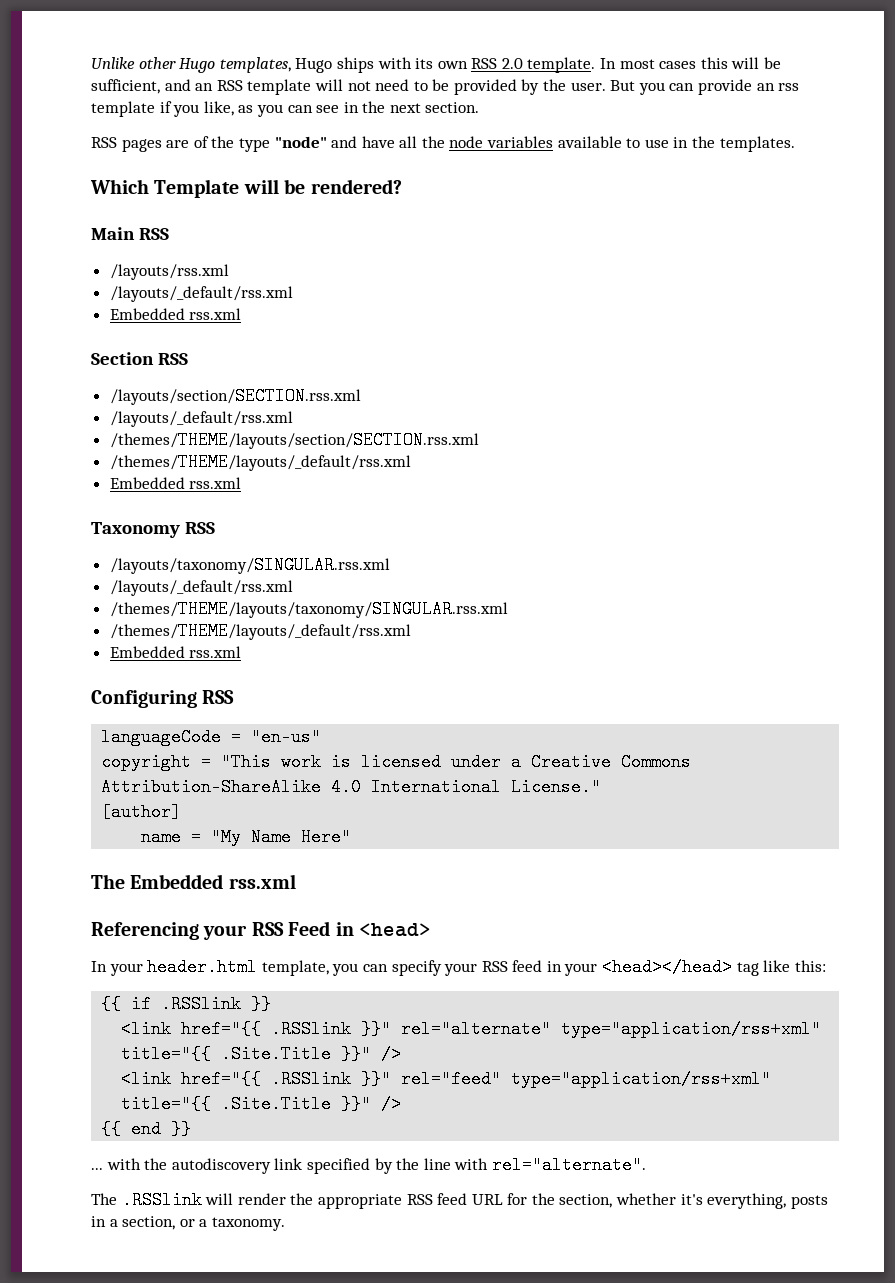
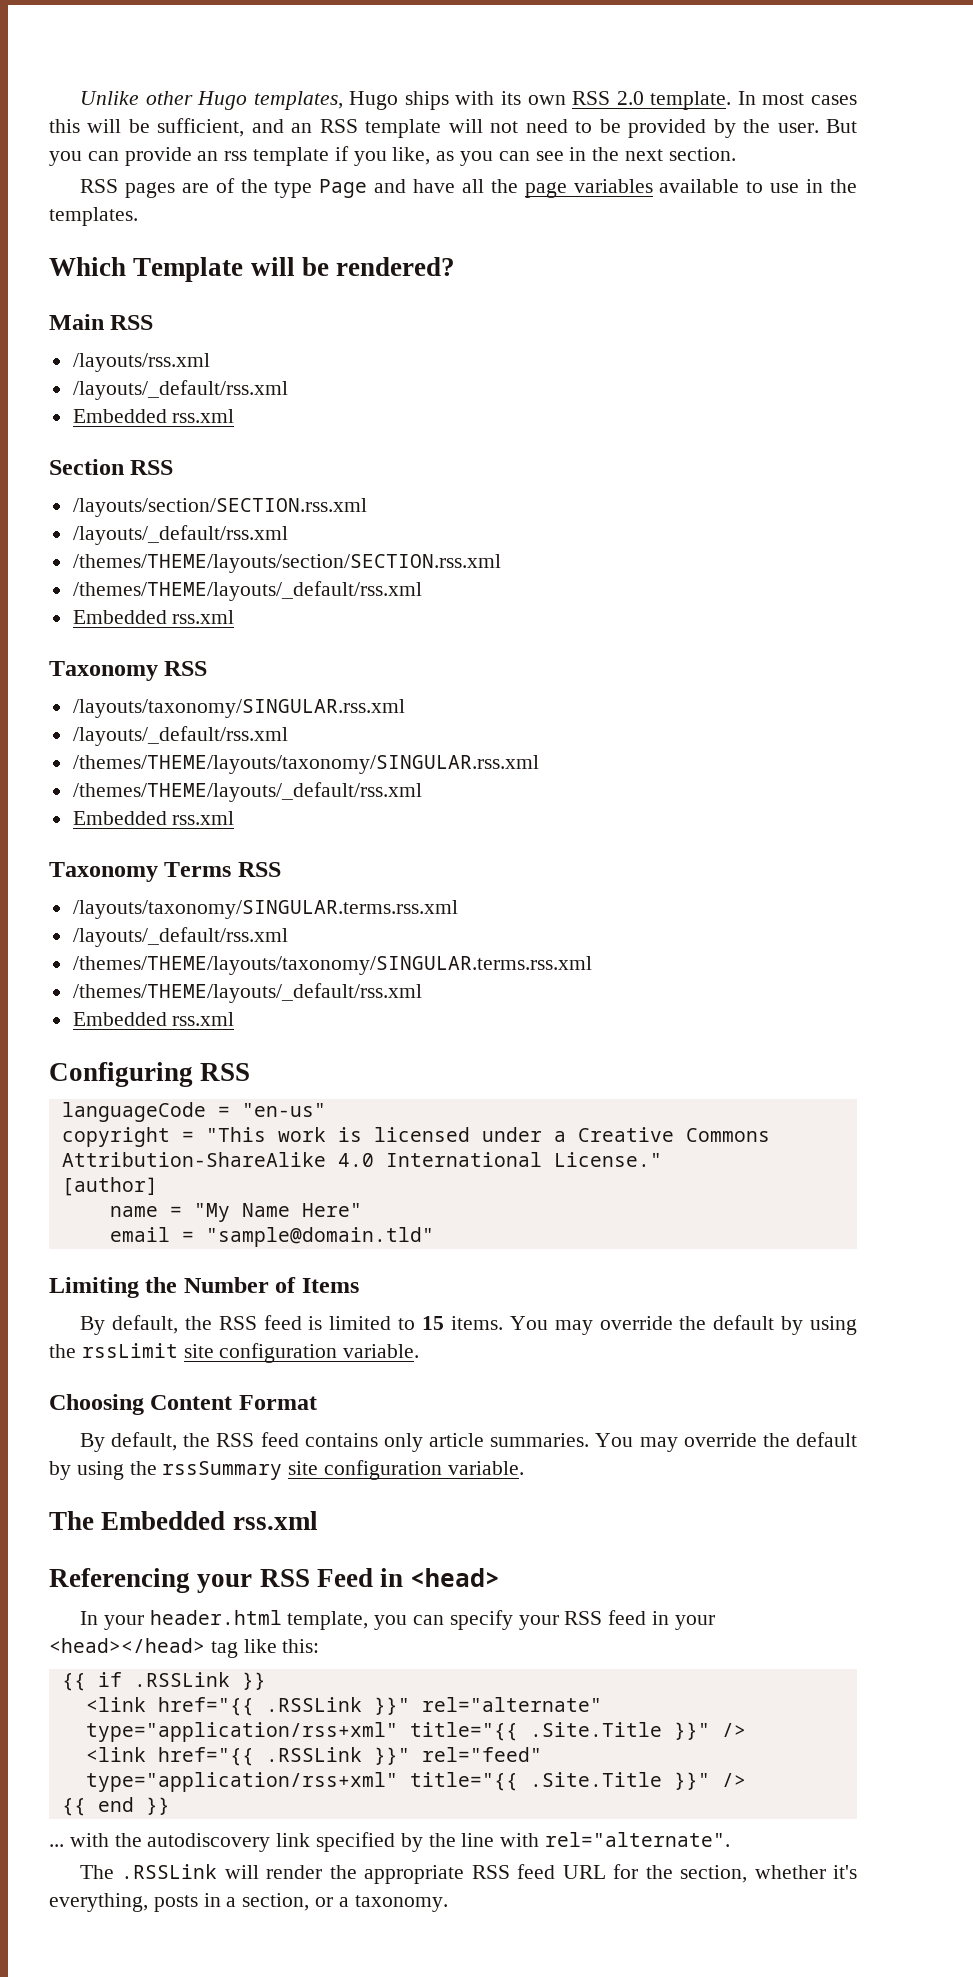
[274,136,327,148] "node" -> [319,179,368,198] Page
[449,136,484,148] node -> [524,182,567,198] page
(242, 652) none -> [49,862,281,882] [72,900,458,919] [72,927,288,947] [72,956,592,975] [72,983,422,1003] [72,1012,235,1026] // Taxonomy Terms RSS // /layouts/taxonomy/SINGULAR.terms.rss.xml // /layouts/_default/rss.xml // /themes/THEME/layouts/taxonomy/SINGULAR.terms.rss.xml // /themes/THEME/layouts/_default/rss.xml // Embedded rss.xml
(352, 837) none -> [109,1227,434,1247] [49,1277,359,1298] [80,1315,857,1335] [49,1343,420,1363] [49,1394,317,1415] [80,1432,857,1452] [49,1460,524,1480] // email = "sample@domain.tld" // Limiting the Number of Items // By default, the RSS feed is limited to 15 items. You may override the default by using the rssLimit site configuration variable. // Choosing Content Format // By default, the RSS feed contains only article summaries. You may override the default by using the rssSummary site configuration variable.
[161,995,242,1013] .RSSlink -> [133,1672,230,1687] .RSSLink
[271,1020,352,1038] .RSSlink -> [265,1697,362,1712] .RSSLink
[271,1070,352,1088] .RSSlink -> [265,1747,362,1762] .RSSLink
[121,1191,202,1209] .RSSlink -> [121,1864,218,1879] .RSSLink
═══
What to produce:
Once the line containing "[449,136,484,148] node ->" is found in the listing above, set down that line and every line after it, exactly.

Answer section:
[449,136,484,148] node -> [524,182,567,198] page
(242, 652) none -> [49,862,281,882] [72,900,458,919] [72,927,288,947] [72,956,592,975] [72,983,422,1003] [72,1012,235,1026] // Taxonomy Terms RSS // /layouts/taxonomy/SINGULAR.terms.rss.xml // /layouts/_default/rss.xml // /themes/THEME/layouts/taxonomy/SINGULAR.terms.rss.xml // /themes/THEME/layouts/_default/rss.xml // Embedded rss.xml
(352, 837) none -> [109,1227,434,1247] [49,1277,359,1298] [80,1315,857,1335] [49,1343,420,1363] [49,1394,317,1415] [80,1432,857,1452] [49,1460,524,1480] // email = "sample@domain.tld" // Limiting the Number of Items // By default, the RSS feed is limited to 15 items. You may override the default by using the rssLimit site configuration variable. // Choosing Content Format // By default, the RSS feed contains only article summaries. You may override the default by using the rssSummary site configuration variable.
[161,995,242,1013] .RSSlink -> [133,1672,230,1687] .RSSLink
[271,1020,352,1038] .RSSlink -> [265,1697,362,1712] .RSSLink
[271,1070,352,1088] .RSSlink -> [265,1747,362,1762] .RSSLink
[121,1191,202,1209] .RSSlink -> [121,1864,218,1879] .RSSLink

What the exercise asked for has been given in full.